§ What you will do
Each record is to be printed again exactly, though not its pictures.

§ Given records
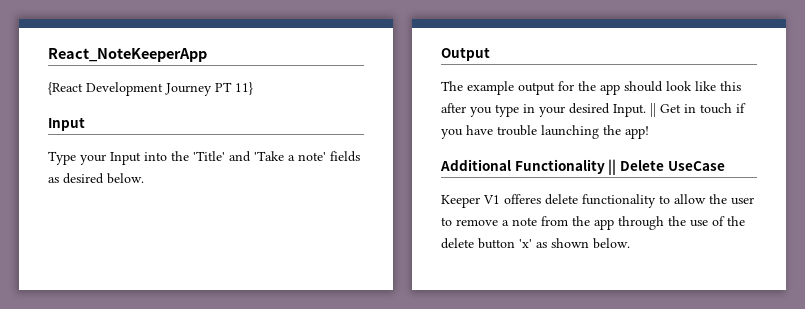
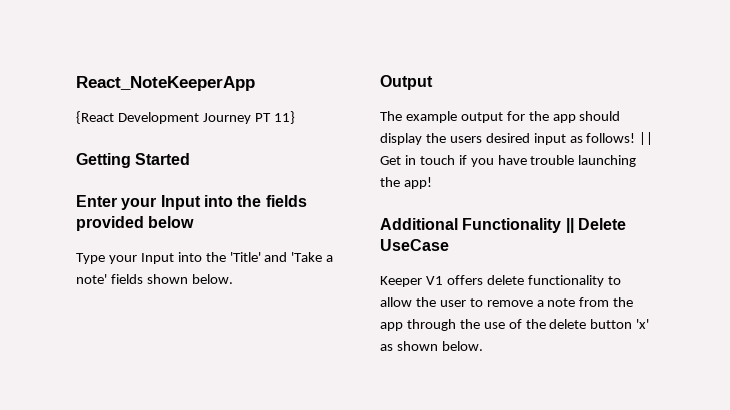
[48,117,85,131] Input -> [76,153,191,168] [76,195,307,210] [76,216,195,231] Getting Started // Enter your Input into the fields provided below
[48,173,104,184] as desired -> [146,274,188,284] shown
[666,81,741,91] [441,103,646,117] look like this after you type in your desired Input. -> [380,133,636,145] display the users desired input as follows!
[504,194,541,204] offeres -> [446,275,483,285] offers

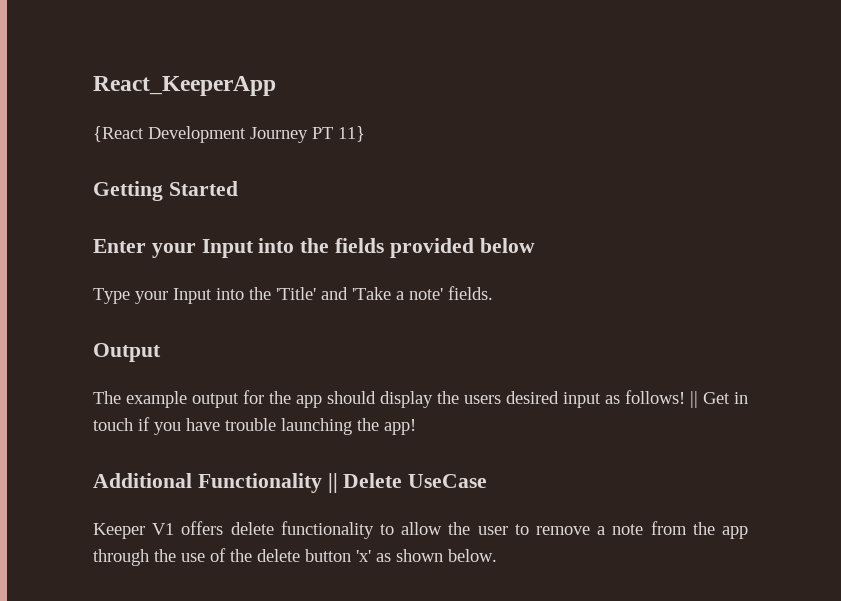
[76,76,255,91] React_NoteKeeperApp -> [93,76,276,96] React_KeeperApp
[110,274,233,284] fields shown below. -> [448,286,493,300] fields.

§ Written solution
[48,117,85,131] Input -> [76,153,191,168] [76,195,307,210] [76,216,195,231] Getting Started // Enter your Input into the fields provided below
[48,173,104,184] as desired -> [146,274,188,284] shown
[666,81,741,91] [441,103,646,117] look like this after you type in your desired Input. -> [380,133,636,145] display the users desired input as follows!
[504,194,541,204] offeres -> [446,275,483,285] offers

[76,76,255,91] React_NoteKeeperApp -> [93,76,276,96] React_KeeperApp
[110,274,233,284] fields shown below. -> [448,286,493,300] fields.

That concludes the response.